Zipping around at walking speed, QB lets you navigate through an office—or venue—and chat with the folks you see. It’s like having your own personal avatar.
“There’s something about being able to move around and control where you’re looking, there’s that spatial awareness,” says Trevor Blackwell, founder and CEO of Anybots, of his own experience using a QB before a recent TechCrunch event. “So now I feel when I walk into that room, I’m going to remember it.”
But will robots revolutionize site inspections? Marsha Jones, CMP, CMM isn’t so sure. “Is it cool? Yes,” says Jones, president, The Spot Inc., a Brampton, Ont.-based site selection company. “Did I go nuts over it and think, ‘This is what I’ve been waiting for?’ No.”

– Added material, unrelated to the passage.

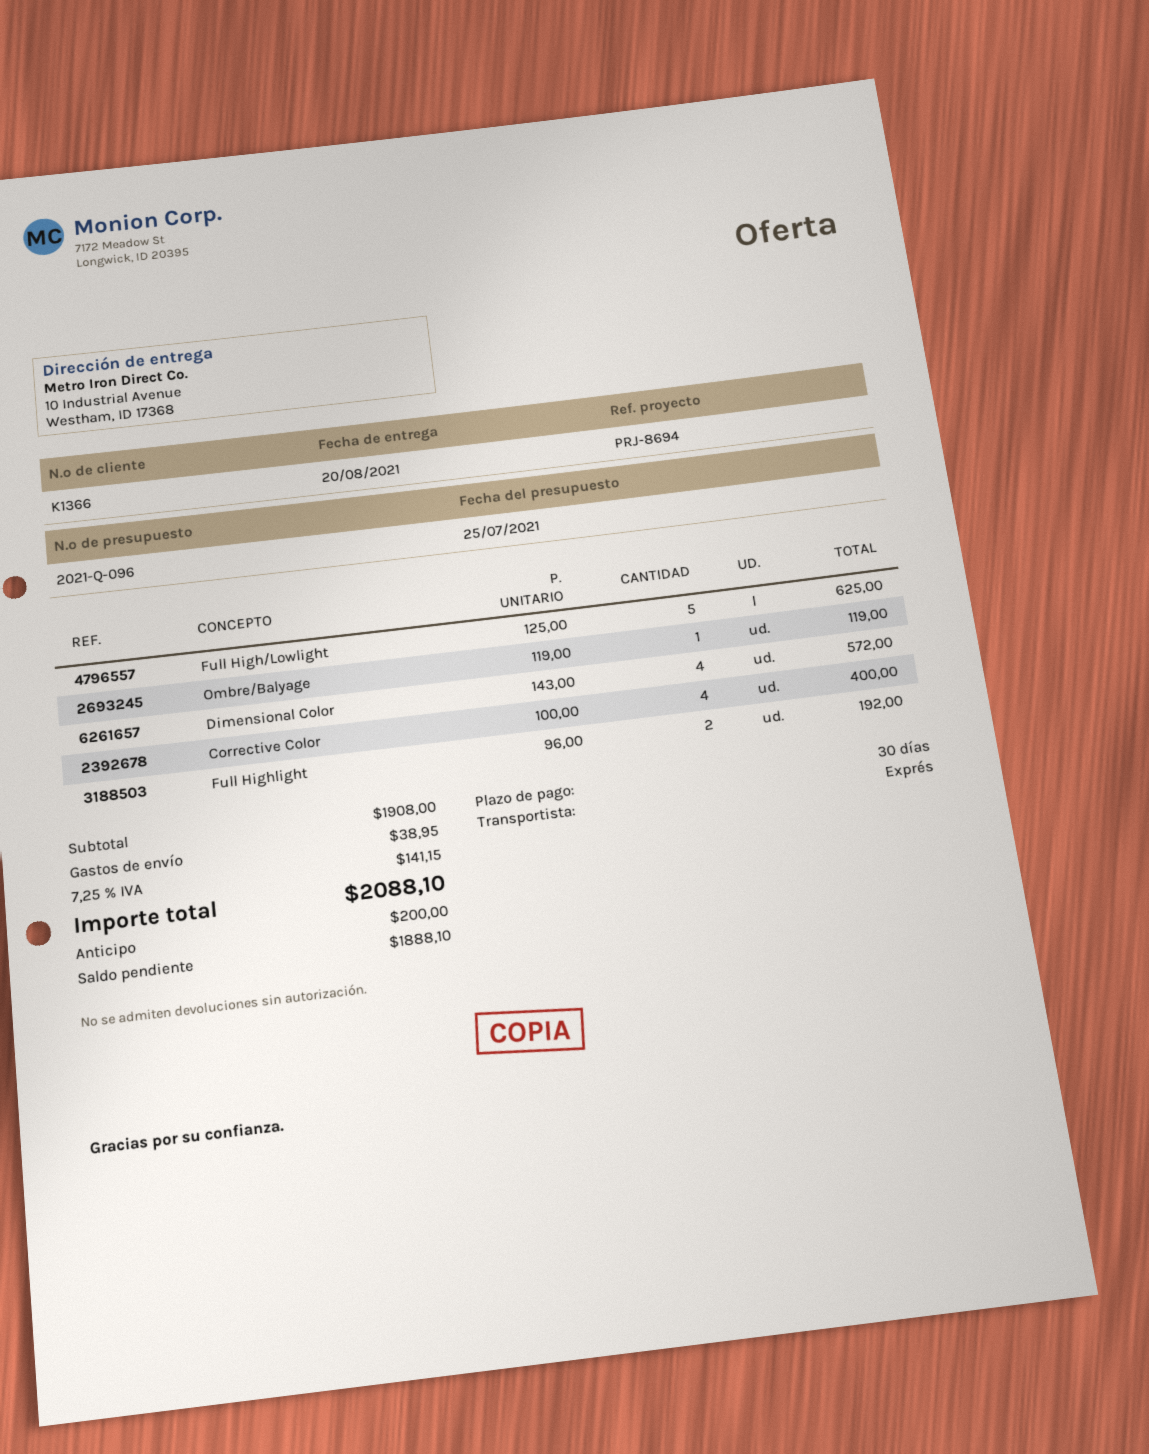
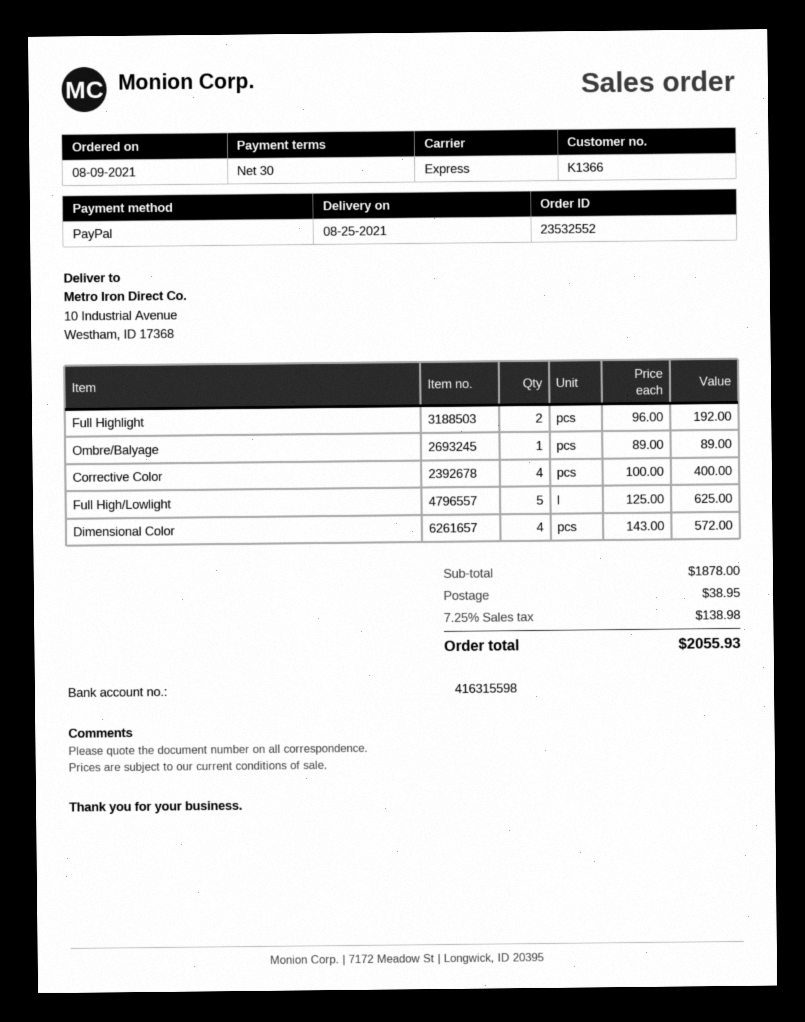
delivery date: 2021-08-20 -> 2021-08-25
Ombre/Balyage: 1 x 119.00 = 119.00 -> 1 x 89.00 = 89.00
subtotal: 1908.00 -> 1878.00
tax: 7.25% = 141.15 -> 7.25% = 138.98
total: 2088.10 -> 2055.93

“If you’re really short on time and you don’t know the venue well, I think in that case it would work,” says Jones. “But there’s nothing like the old fashioned way: the go in, the touchy feely, the smells, meeting the staff—everything you need to experience in a meeting or conference venue that you wouldn’t be able to do with this product.”
There’s also the price tag: at $15,000 a pop, the QB doesn’t come cheap. But as companies look to slash travel costs, the QB, and other telepresence robots like it, will soon be the next best thing to being there.